3. Il ricorso è inammissibile.
Invero, questa Corte ha più volte affermato (cfr., tra le tante, SS.UU., 27.1.1995 (c.c. 5.10.1994), ric. Battaggia) che, ai sensi dell'art. 37 c.p.p., il giudice può essere ricusato soltanto dalla parte, per cui è da escludere un'autonoma parallela legittimazione del difensore - ad esclusione del caso del latitante o dell'evaso che, per legge (art. 165 co. 3^ c.p.p.), sono rappresentati "a tutti gli effetti" dal difensore -, il quale, pur potendo validatamente proporre l'atto di ricusazione, deve avere indefettibilmente ricevuto a tale fine apposito mandato, anche se non necessariamente nelle forme della procura speciale, ma pur sempre con un atto giuridicamente rilevante idoneo a rivelare l'espressa volontà della parte mirante alla ricusazione del giudice. Ne discende che la mera presenza della parte interessata all'udienza, in cui il proprio difensore autonomamente propone istanza di ricusazione da egli soltanto sottoscritta, di per se sola non assume alcun significato in ordine alla volontà della parte medesima di concedergli lo specifico mandato necessario per legge (art. 38 co. 4^ c.p.p.) per la proposizione di tale atto, i cui requisiti e forma non possono che essere quelli espressamente prescritti dalla legge processuale e che, per l'eccezionalità dell'istituto della ricusazione, non possono essere sostituiti da comportamenti equipollenti.

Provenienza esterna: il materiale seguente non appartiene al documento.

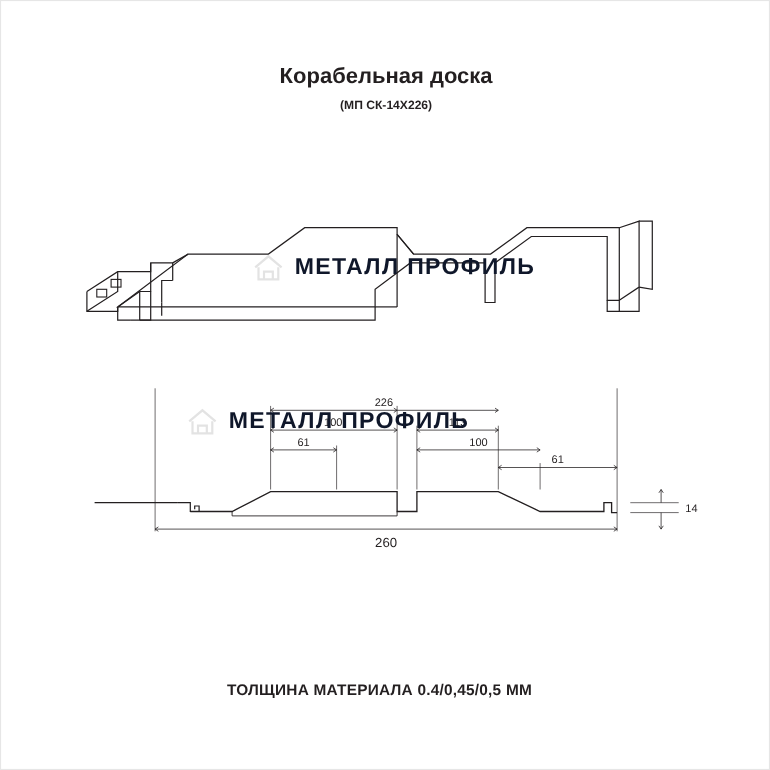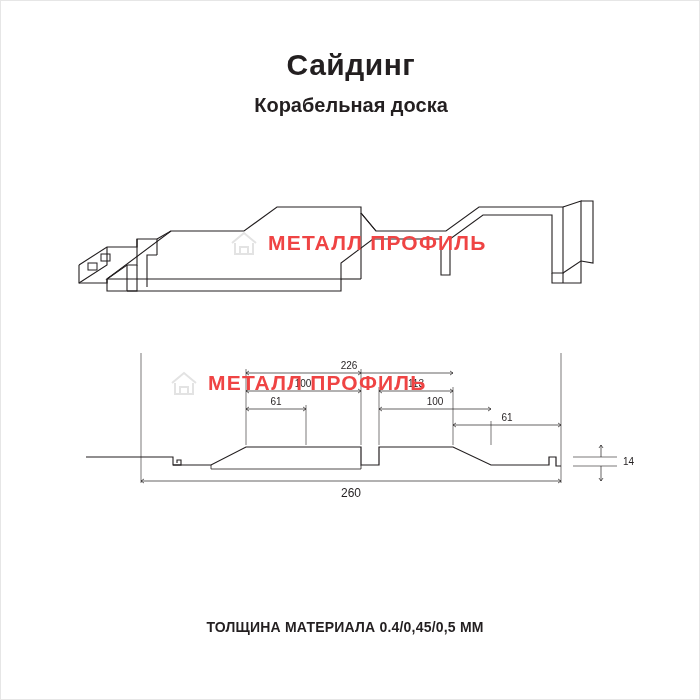--- a/index.html
+++ b/index.html
@@ -68,21 +68,21 @@
   .iso-wrap svg, .section-wrap svg { display: block; }
 
   
   .wm {
     position: absolute;
     pointer-events: none;
     user-select: none;
     display: flex;
     align-items: center;
     gap: 9px;
-    color: #ef4444;
+    color: #0f172a;
     font-weight: bold;
     white-space: nowrap;
   }
   .wm .wm-text {
     font-size: 21px;
     letter-spacing: 1.2px;
   }
   .wm svg { display: block; }
   .wm1 { top: 228px; left: 228px; }
   .wm2 { top: 368px; left: 168px; }
@@ -98,22 +98,22 @@
     font-weight: bold;
     letter-spacing: 0.2px;
   }
 </style>
 </head>
 <body>
 
 <div class="page">
 
   <div class="header">
-    <div class="title">Сайдинг</div>
     <div class="subtitle">Корабельная доска</div>
+    <div class="code">(МП СК-14Х226)</div>
   </div>
 
   <div class="iso-wrap">
     <svg width="560" height="140" viewBox="0 0 560 140" fill="none" stroke="#231f20" stroke-width="1.1" stroke-linejoin="miter" stroke-linecap="butt">
 
       <path d="M36 100 L100 52 L173 52 L206 28 L290 28 L290 34 L305 52 L375 52 L408 28 L492 28 L492 94 L481 94 L481 36 L412 36 L379 60 L379 96 L370 96 L370 60 L302 60 L270 84 L270 100 Z"></path>
 
       <path d="M36 100 L36 112 L48 112"></path>
       <path d="M270 100 L270 112 L48 112"></path>
       <path d="M270 100 L290 100"></path>

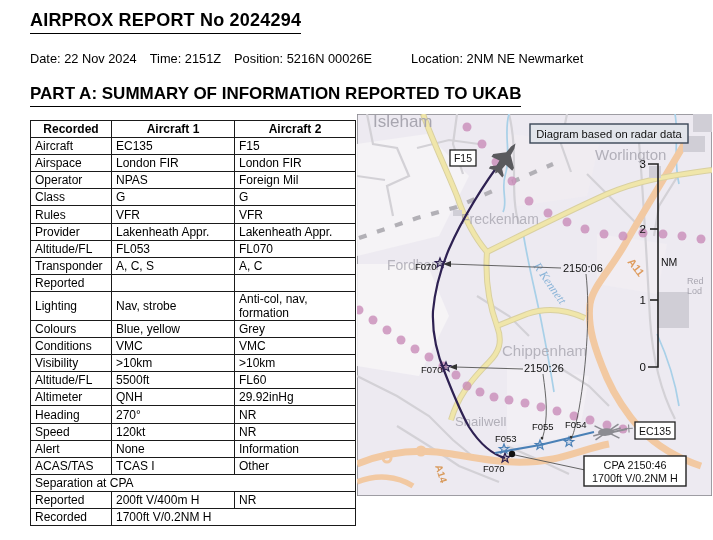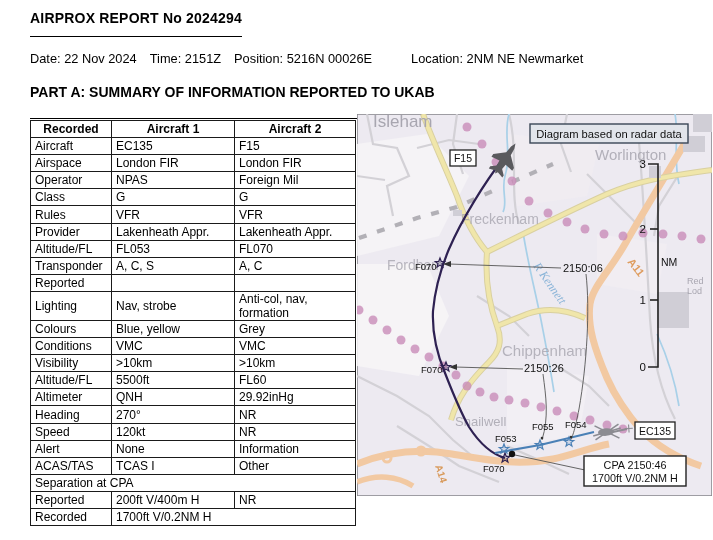--- a/index.html
+++ b/index.html
@@ -1,23 +1,23 @@
 <!DOCTYPE html>
 <html><head>
 <meta charset="utf-8">
 <style>
   html,body{margin:0;padding:0}
   body{width:713px;height:540px;background:#fff;position:relative;overflow:hidden;
        font-family:"Liberation Sans",sans-serif;color:#000;}
-  .title{position:absolute;left:30px;top:10px;font-size:14px;font-weight:bold;
-         border-bottom:1.6px solid #000;padding-bottom:10px;letter-spacing:.2px;}
+  .title{position:absolute;left:30px;top:10px;font-size:18px;font-weight:bold;
+         border-bottom:1.6px solid #000;padding-bottom:2px;letter-spacing:.2px;}
   .dateline{position:absolute;left:30px;top:51px;font-size:12.8px;white-space:nowrap;display:flex;gap:13px;text-align:center;}
   .dateline .loc{margin-left:26px;}
-  .parta{position:absolute;left:30px;top:84px;font-size:14px;font-weight:bold;
-         border-bottom:1.6px solid #000;padding-bottom:18px;}
+  .parta{position:absolute;left:30px;top:84px;font-size:17px;font-weight:bold;
+         border-bottom:1.6px solid #000;padding-bottom:2px;}
   table.summary{position:absolute;left:30px;top:120px;border-collapse:collapse;font-size:12px;}
   table.summary td,table.summary th{border:1.4px solid #1a1a1a;padding:0 4px;height:16.1px;
          line-height:1.17;vertical-align:middle;text-align:left;font-weight:normal;}
   table.summary th{font-weight:bold;text-align:center;}
   td.sec{font-weight:bold;text-align:center;}
   td.ctr{text-align:center;}
   td.sep-title{font-weight:bold;text-align:center;padding-left:96px;margin-left:42px;}
   .map-wrap{position:absolute;left:357px;top:114px;width:355px;height:486px;}
   .map-wrap svg{display:block;}
 </style>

Correttamente, pertanto, la corte territoriale ha dichiarato inammissibile l'istanza di ricusazione recante la sola sottoscrizione del difensore degli indagati, di tal che il ricorso in esame risulta manifestamente infondato e, come tale, deve essere dichiarato inammissibile.
La declaratoria di inammissibilità comporta a carico dei ricorrenti le conseguenze di legge di cui al dispositivo.
P. Q. M.
dichiara inammissibile il ricorso e condanna i ricorrenti in solido al pagamento delle spese del procedimento e ciascuno al versamento della somma di lire un milione a favore della cassa delle ammende.
Così deciso in Roma, il 7 dicembre 1999.